Last month, after putting it off for over a year, I had hip surgery to repair some serious damage in my left hip. It turns out that even the smallest things, like getting myself a glass of water, are almost impossible to do alone post-op. The doctors told me this would be the case but I didn't believe them until I woke up in extreme pain after the surgery.
As someone who has lived alone for years and prides herself on self-sufficiency – it has been a rough few weeks. I want to be able to do everything myself and do it my way.
Learning to Ask for Help
Asking for help has always been hard for me. Maybe it's the fear of surrendering control over a situation or the fact that I might not be able reciprocate the gesture right away and will feel indebted. This week I have had no choice but to pick up the phone and ask for help. Ask a friend to bring me water, to lift my legs, to brush my hair, to just sit there and distract me from the pain.
Here's another thing – I'm not in a cast. My stitches are minimal and currently hidden under sweatpants. Overall, I don't have many things that we associate with illness. People keep telling me how "normal" I look — "rested," even. They sit on my bed not realizing that the small movement of the mattress makes me wince in pain. It has been hard for me to ask for help because the pain I feel cannot be easily seen.
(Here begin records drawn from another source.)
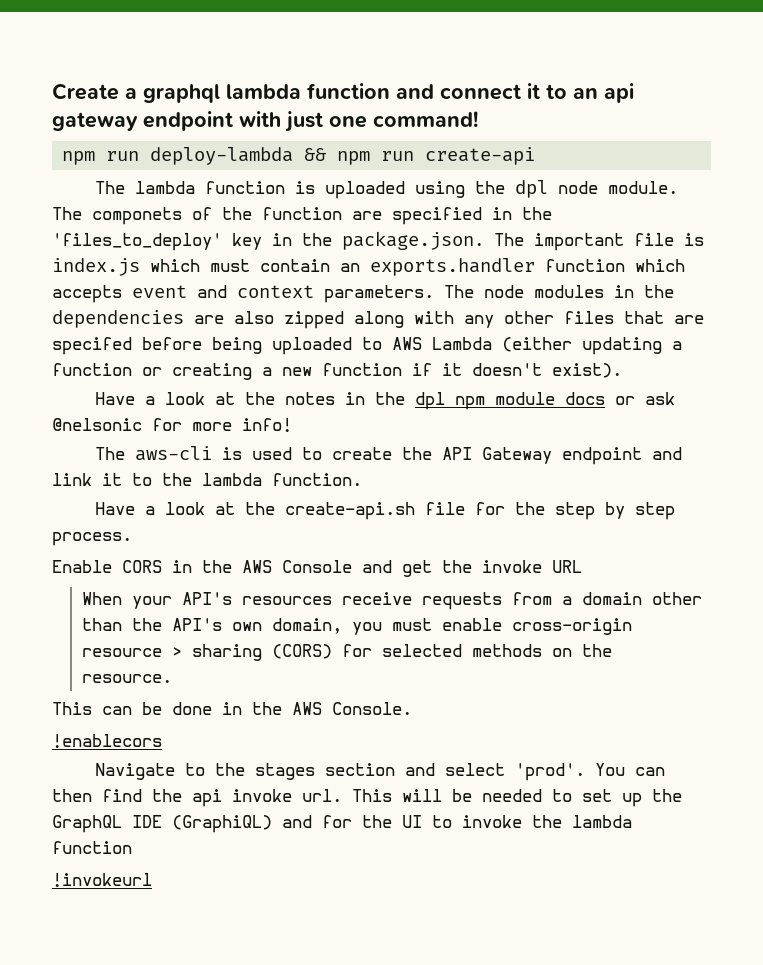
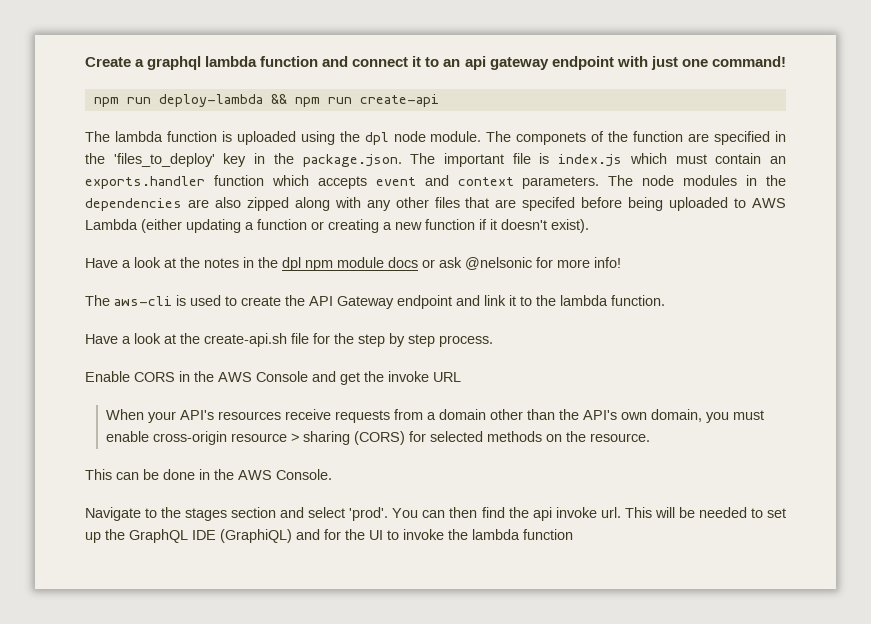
[52,734,162,749] // !enablecors -> (332, 474) none
[52,873,152,888] // !invokeurl -> (573, 534) none

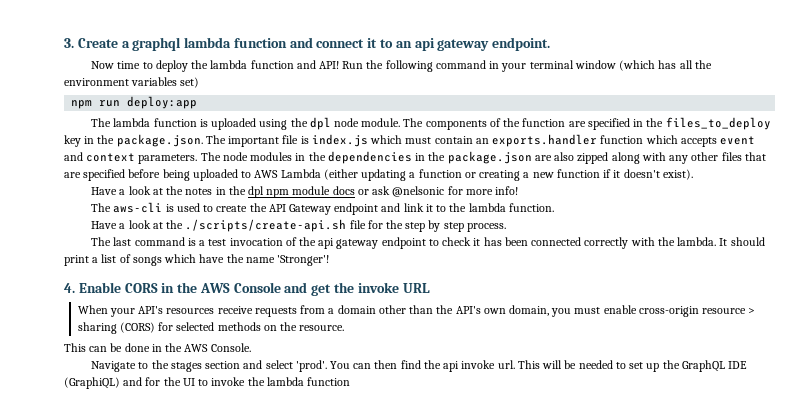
(85, 62) none -> [64,38,74,48] 3.
[551,56,786,70] [93,94,439,107] endpoint with just one command! // npm run deploy-lambda && npm run create-api -> [492,37,551,51] [91,60,712,72] [64,77,200,88] [71,96,198,109] endpoint. // Now time to deploy the lambda function and API! Run the following command in your terminal window (which has all the environment variables set) // npm run deploy:app
[516,132,587,145] componets -> [425,120,487,130] components
[113,153,215,167] 'files_to_deploy' -> [665,117,771,130] files_to_deploy
(182, 204) none -> [415,151,532,164] in the package.json
[522,197,576,211] specifed -> [83,169,126,181] specified
[204,333,287,347] create-api.sh -> [185,219,347,232] ./scripts/create-api.sh
(493, 341) none -> [91,237,765,249] [64,254,330,266] [64,283,75,293] The last command is a test invocation of the api gateway endpoint to check it has been connected correctly with the lambda. It should print a list of songs which have the name 'Stronger'! // 4.

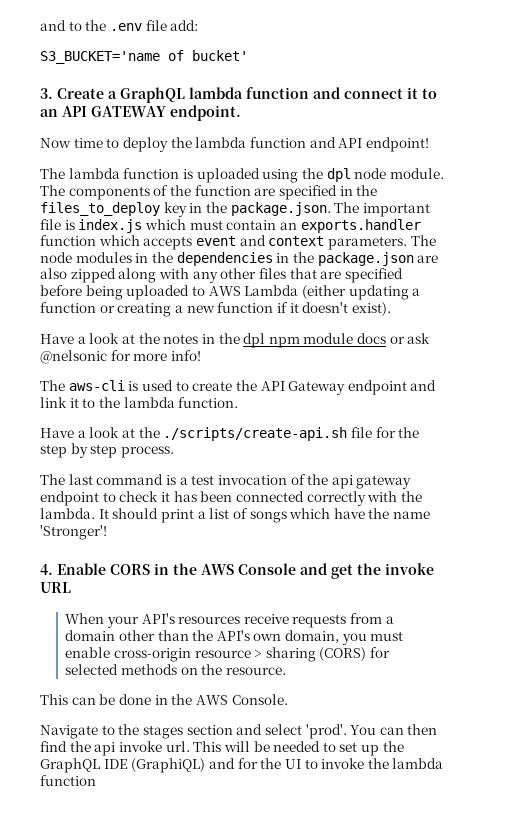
(64, 43) none -> [40,20,199,31] [40,50,248,64] and to the .env file add: // S3_BUCKET='name of bucket' //
[132,37,182,51] graphql -> [120,87,185,103] GraphQL
[414,38,490,51] api gateway -> [62,106,166,117] API GATEWAY
[318,60,712,72] [64,77,200,88] [71,96,198,109] API! Run the following command in your terminal window (which has all the environment variables set) // npm run deploy:app -> [338,137,429,152] API endpoint!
It makes me wonder about those with chronic illnesses who can't point to a spot and say "See, this is where I hurt." How can we empathize with people and make them feel more comfortable asking for help? We all have invisible wounds that affect us at some point in our lives. Why do we need battle wounds to show that we are deserving of assistance?
What I Learned
If I am right, I think it is very difficult for most of us to admit that we might need help. What I have learned this week is that most people actually enjoy helping others and are more than happy to offer assistance. People are constantly checking in on me and for that I am extremely grateful. When I have been sitting here shaking with pain I have not felt judged once. I have only felt love and compassion from my friends.
So, the purpose of this article is: ask for help when you need it. Offer help when you can. With a greater sense of empathy, the fear of asking for help can be diminished with a shared understanding that at some point we will all need help. I'm thinking that might be the answer. Or at least one of them.